Puoi chiedere agli altri cosa fanno a Capodanno.

Oppure puoi ricattare Babbo Natale.
Hai delle foto compromettenti di lui in discutibili connubi con una renna stagista appena maggiorenne. Pare che mentre le altre tirassero la slitta, i due, nonstante la differenza di età e di ruoli, ripassassero il kamasutra (da pagine 9 a pagina 69, a loro piacciono i multipli di tre) dentro il sacco pieno di doni per nascondersi dalle telecamere ed evitare la nomination. 

“Caro Babbo, se non fai quello che ti chiedo, pubblico tutto su Youtube “.
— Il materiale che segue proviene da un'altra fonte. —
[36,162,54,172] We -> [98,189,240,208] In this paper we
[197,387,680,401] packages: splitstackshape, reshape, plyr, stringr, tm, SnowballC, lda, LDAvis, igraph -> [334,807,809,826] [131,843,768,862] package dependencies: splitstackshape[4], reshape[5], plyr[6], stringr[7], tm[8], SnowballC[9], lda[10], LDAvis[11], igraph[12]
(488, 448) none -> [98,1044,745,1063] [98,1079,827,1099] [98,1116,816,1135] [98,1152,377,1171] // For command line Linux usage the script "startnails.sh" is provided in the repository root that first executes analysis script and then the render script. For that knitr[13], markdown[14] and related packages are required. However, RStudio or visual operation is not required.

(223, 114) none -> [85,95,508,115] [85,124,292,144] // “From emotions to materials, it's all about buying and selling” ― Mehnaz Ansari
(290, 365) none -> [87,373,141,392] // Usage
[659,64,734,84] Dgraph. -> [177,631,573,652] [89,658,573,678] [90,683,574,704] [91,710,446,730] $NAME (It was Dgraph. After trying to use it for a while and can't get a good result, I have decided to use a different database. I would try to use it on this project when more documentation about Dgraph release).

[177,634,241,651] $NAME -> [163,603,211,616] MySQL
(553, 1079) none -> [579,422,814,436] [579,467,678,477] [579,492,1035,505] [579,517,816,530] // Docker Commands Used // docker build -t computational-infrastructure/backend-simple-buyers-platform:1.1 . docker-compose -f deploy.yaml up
Ebbene io ti chiedo di farmi tornare l’emozione fortissima di quando assieme a papà staccavo il muschio dal recinto “du Iardin” per fare il presepe.
Di quando preparavo i pacchetti con mamma davanti al camino: io tagliavo i nastri e lei li trasformava in riccioli dorati tirandoli con le forbici.
Di quando la mattina del 6 gennaio rubavo le caramelle dalla calza della Befana di mia sorella (le mie le nascondevo per garantirmi una scorta nei periodi di carestia).
Di quando la notte di Natale, davanti al pub d’Ischitella, mentre la piazza si riempiva di famiglie che tornavano dalla messa di mezzanotte, io stavo appiccicata ai miei amici (sempre gli stessi dall’asilo ai primi capelli bianchi) e stappavamo Nastro Azzurro e Prosecco e ci abbracciavamo tutti sotto il fungo che ci scottava le teste, ma ci lasciava i piedi infreddoliti: a nord i Caraibi, a sud il Polo Nord. Paghi uno, prendi due.

Sì, lo so! Il mio Natale di oggi non è per niente male: ho il giornalista-in-trasferta, Diego (che in un metro di muscoletti scattanti e riccioli biondi per me è tutte le statuette dei presepi di San Gregorio Armeno messe assieme) e la mia morbida e calorosa seconda famiglia bergamasca a scaldarmi piedi, mani, cuore e pancia (vieni polenta mia, vieni!).
Ma quell’altra metà che odora di crustoli e struffoli fritti rigorosamente nell’olio d’oliva, quest’anno mi mancherà più del solito.

Dài Babbo, voglio solo un po’ di magia, va bene anche di seconda mano comprata da Les Petits Riens, ma fammela tornare!

Il calendario dell’avvento (dei Puffi, che qui, dove sono nati, si chiamano Schtroumps e a me – sarà una fissazione – ricorda Struff’l) sentenzia meno tre giorni.
Poi scatta l’ora X.
Poi sono cazzi tuoi.
Vedi che devi fare, caro il mio bel panzone.

A Natale, a Natale si può fare di più.